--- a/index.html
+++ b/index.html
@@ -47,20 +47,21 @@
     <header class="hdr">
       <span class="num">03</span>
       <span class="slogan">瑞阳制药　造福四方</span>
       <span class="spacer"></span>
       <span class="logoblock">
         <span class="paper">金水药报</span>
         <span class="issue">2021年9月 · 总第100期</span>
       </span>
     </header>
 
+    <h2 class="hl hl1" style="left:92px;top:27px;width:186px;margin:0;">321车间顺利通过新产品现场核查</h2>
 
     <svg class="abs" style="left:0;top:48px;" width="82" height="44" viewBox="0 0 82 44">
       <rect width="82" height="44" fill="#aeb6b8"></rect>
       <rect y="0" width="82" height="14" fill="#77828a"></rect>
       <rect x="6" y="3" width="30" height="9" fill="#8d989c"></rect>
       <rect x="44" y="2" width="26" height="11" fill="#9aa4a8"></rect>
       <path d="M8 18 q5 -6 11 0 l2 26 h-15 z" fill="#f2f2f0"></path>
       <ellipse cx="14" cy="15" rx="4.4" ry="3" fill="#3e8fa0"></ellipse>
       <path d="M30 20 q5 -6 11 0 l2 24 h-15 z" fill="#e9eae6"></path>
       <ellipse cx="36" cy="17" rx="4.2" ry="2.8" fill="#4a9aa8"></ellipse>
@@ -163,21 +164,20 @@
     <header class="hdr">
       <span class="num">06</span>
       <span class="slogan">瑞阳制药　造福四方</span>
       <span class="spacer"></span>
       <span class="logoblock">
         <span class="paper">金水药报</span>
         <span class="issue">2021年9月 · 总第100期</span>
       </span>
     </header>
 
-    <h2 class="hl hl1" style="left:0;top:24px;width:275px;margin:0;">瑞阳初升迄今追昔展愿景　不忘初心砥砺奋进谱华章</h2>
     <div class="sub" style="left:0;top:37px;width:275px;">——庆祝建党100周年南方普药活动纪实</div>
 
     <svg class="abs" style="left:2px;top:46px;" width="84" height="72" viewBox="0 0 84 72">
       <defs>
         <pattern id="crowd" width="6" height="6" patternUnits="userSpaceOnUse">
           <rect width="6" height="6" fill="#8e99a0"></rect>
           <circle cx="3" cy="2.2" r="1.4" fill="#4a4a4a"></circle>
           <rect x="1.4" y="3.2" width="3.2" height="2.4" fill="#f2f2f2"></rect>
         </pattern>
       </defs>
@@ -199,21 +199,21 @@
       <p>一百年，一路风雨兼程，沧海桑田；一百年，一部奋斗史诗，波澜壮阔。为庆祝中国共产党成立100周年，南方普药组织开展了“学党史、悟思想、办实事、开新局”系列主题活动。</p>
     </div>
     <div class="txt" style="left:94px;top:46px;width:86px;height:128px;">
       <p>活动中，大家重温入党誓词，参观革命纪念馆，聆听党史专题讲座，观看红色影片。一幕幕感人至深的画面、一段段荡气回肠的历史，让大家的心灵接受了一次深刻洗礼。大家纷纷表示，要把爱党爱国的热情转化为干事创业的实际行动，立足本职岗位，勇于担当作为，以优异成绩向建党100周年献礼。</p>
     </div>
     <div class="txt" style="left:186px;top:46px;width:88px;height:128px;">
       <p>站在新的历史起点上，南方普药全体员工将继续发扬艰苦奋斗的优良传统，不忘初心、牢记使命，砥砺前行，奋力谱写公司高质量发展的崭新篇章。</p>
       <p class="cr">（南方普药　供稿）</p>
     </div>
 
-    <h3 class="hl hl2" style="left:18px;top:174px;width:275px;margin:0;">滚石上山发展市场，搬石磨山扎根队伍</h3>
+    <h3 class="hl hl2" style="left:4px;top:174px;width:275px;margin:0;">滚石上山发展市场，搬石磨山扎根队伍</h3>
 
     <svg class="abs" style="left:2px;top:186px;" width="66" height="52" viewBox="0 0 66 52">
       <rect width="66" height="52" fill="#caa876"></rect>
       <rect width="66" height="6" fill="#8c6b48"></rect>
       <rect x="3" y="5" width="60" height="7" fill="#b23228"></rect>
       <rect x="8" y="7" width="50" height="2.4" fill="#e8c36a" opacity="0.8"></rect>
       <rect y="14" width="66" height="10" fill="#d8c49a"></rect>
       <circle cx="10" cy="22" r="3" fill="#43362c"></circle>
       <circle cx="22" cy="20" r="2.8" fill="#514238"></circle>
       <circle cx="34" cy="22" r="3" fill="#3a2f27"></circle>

**Work task**. The answer should consist solely of the lines from the one that contains "<p>活动中，大家重温入党誓" through the end of the material above, copied exactly.

**Solution**.
       <p>活动中，大家重温入党誓词，参观革命纪念馆，聆听党史专题讲座，观看红色影片。一幕幕感人至深的画面、一段段荡气回肠的历史，让大家的心灵接受了一次深刻洗礼。大家纷纷表示，要把爱党爱国的热情转化为干事创业的实际行动，立足本职岗位，勇于担当作为，以优异成绩向建党100周年献礼。</p>
     </div>
     <div class="txt" style="left:186px;top:46px;width:88px;height:128px;">
       <p>站在新的历史起点上，南方普药全体员工将继续发扬艰苦奋斗的优良传统，不忘初心、牢记使命，砥砺前行，奋力谱写公司高质量发展的崭新篇章。</p>
       <p class="cr">（南方普药　供稿）</p>
     </div>
 
-    <h3 class="hl hl2" style="left:18px;top:174px;width:275px;margin:0;">滚石上山发展市场，搬石磨山扎根队伍</h3>
+    <h3 class="hl hl2" style="left:4px;top:174px;width:275px;margin:0;">滚石上山发展市场，搬石磨山扎根队伍</h3>
 
     <svg class="abs" style="left:2px;top:186px;" width="66" height="52" viewBox="0 0 66 52">
       <rect width="66" height="52" fill="#caa876"></rect>
       <rect width="66" height="6" fill="#8c6b48"></rect>
       <rect x="3" y="5" width="60" height="7" fill="#b23228"></rect>
       <rect x="8" y="7" width="50" height="2.4" fill="#e8c36a" opacity="0.8"></rect>
       <rect y="14" width="66" height="10" fill="#d8c49a"></rect>
       <circle cx="10" cy="22" r="3" fill="#43362c"></circle>
       <circle cx="22" cy="20" r="2.8" fill="#514238"></circle>
       <circle cx="34" cy="22" r="3" fill="#3a2f27"></circle>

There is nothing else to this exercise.